I’m in Australia, but since we’re in the Eurovision Song Contest now I guess that makes us sort of Europe.

No and neither were any states until the invention of the national idea in the 19th century europe.

however, the emergence of kingdoms and state structures essentially similar to the medieval europe or the pre colonial americas began in the late classical period of of the Mediterranean world.

in the context of the African case, it is as it is ignorant and fallacious and us derived from old outdated racist ideas about the African history. To call a Mali empire or a Ghana empire as tribal is quite stupid, one would have to call the early French kingdoms “tribal.”

only by someone who has entirely false ideas about the history of the various states in Africa and is stuck in the early 20th century vision of the Tarzan Africa as a documentary.

history records the states, and the other polities that traded. if there were only the online resource with the citations that one could possibly read about this extensive documentation…

Note from that article:

Look, if you don’t know about something, that’s fine. Ask about it.

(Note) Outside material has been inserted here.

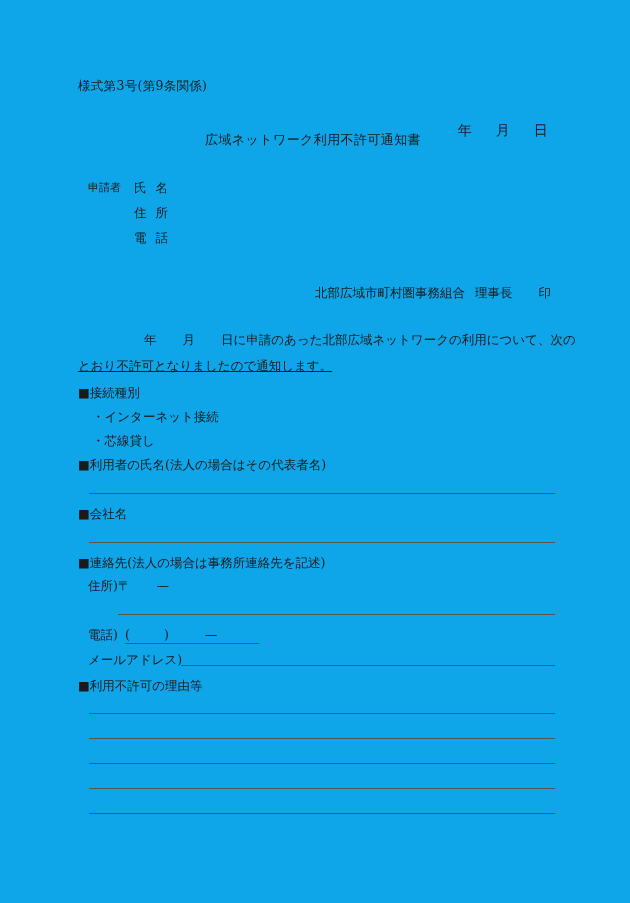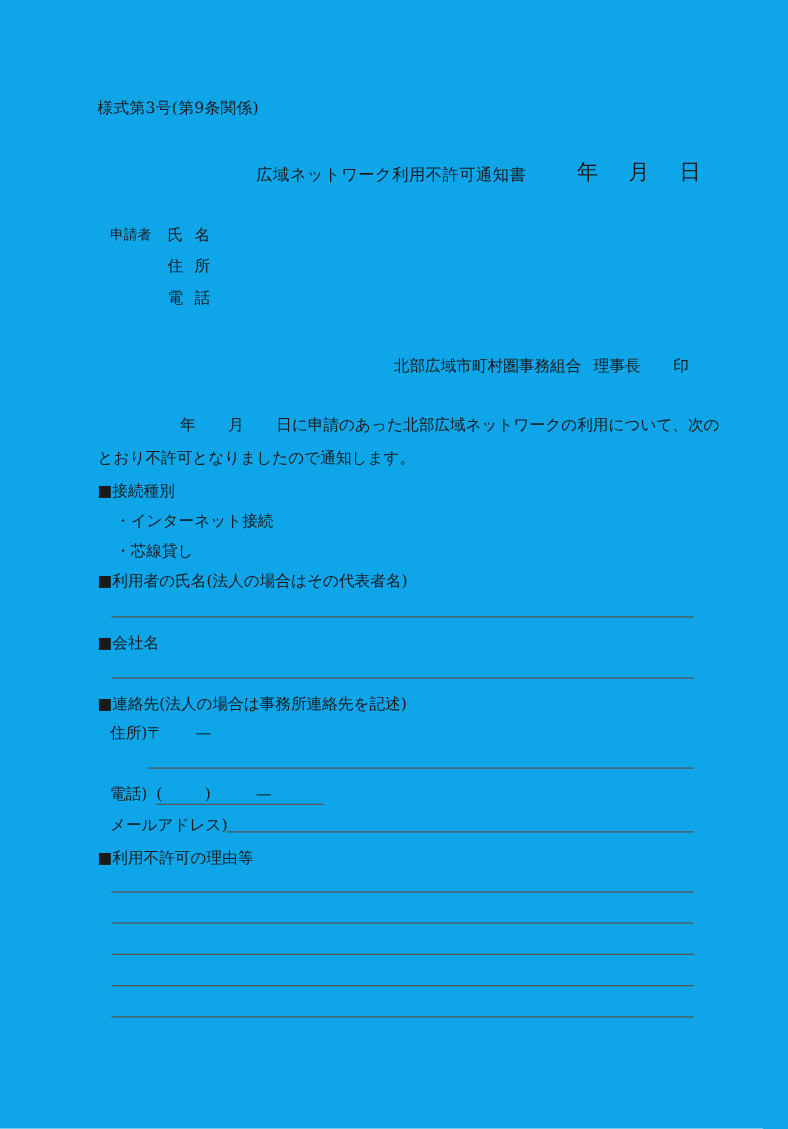"年 月 日" .date-row { font-size: 17px -> 14px }
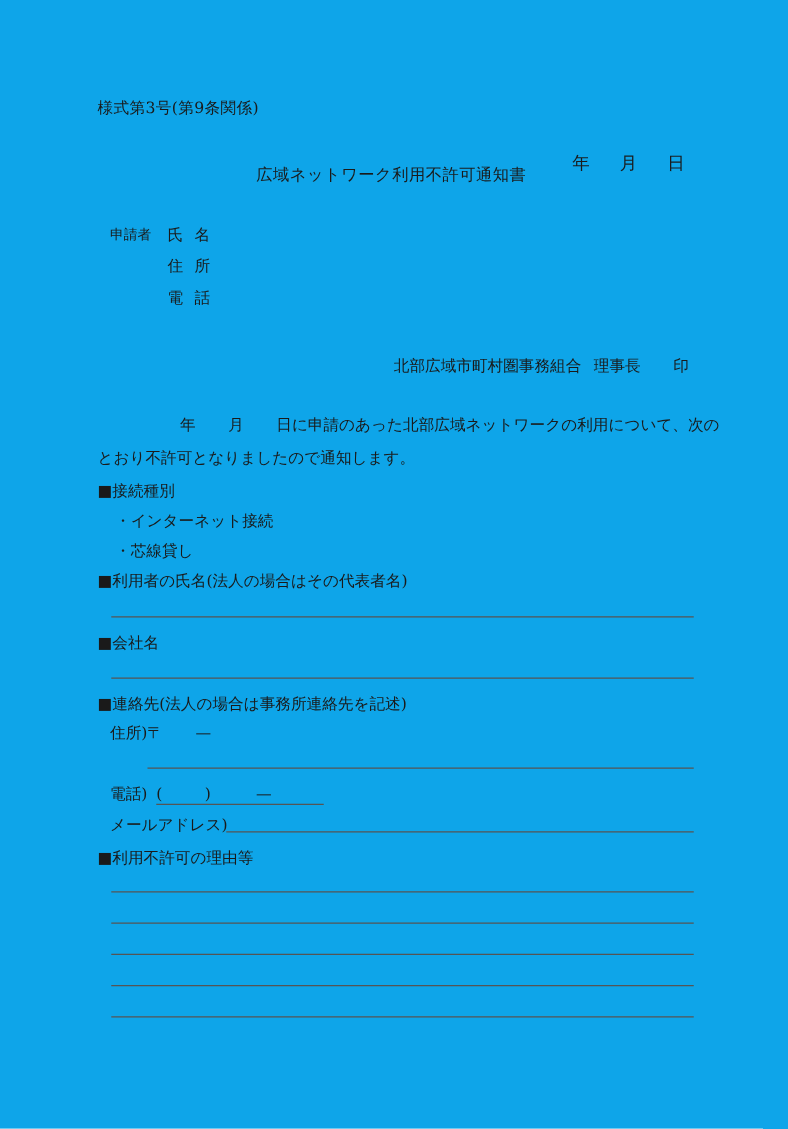"とおり不許可となりましたので通知します。" .body-line2 { text-decoration: none -> underline }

But, as a general rule, the fact that YOU are ignorant about something doesn’t mean that “little has been said” about it. I am ignorant about the causes of the decline of the Mughal Empire. I am ignorant about the current status of trade and diplomatic relationships between Argentina and Uruguay. But it would never occur to me to assert that my ignorance is a product of a lack of information on the subject.

The literature on the Atlantic slave trade is massive, and just about any work that attempts to deal with that trade in any detail at all will also talk about the various West African kingdoms that were integral to the development of trans-Atlantic slavery. There are also historians of the various regions and kingdoms of West Africa who, while not interested only in slavery, write in considerable detail about the effects of international trade—including the trade in human beings—on the region.

As someone who teaches US history, and who has to get through a lot of stuff in a semester, i don’t have time to go into multi-lesson detail about the African corner of the “triangle trade” that characterized Atlantic commerce. I do, however, make clear to my students that the trade was a sophisticated system of international competition and cooperation, that it involved the movement of slaves and of manufactured goods and of unprocessed raw materials like sugar and tobacco, and that the kingdoms and empires mentioned above by AK84, as well as much smaller ones like Whydah, were important players in the development of the Atlantic economy and therefore of the slave trade.

This stuff is also mentioned in just about every college-level US history textbook that i’ve previewed in the last decade. Students of colonial American history should come away from their classes with a clear understanding that the slave trade did not simply involve a bunch of Europeans jumping of the boat on an African beach and grabbing the first black people that they saw.

In his defense the most popular depiction of slavers is from Roots which had a bunch of white people using black minions to capture slaves. Since most of history taught in this country is American or European history and african history is not taught much, most people probably do not think of the slave trade as being controlled by powerful African kingdoms who grew rich off the slave trade.

Were talking history here not mythology.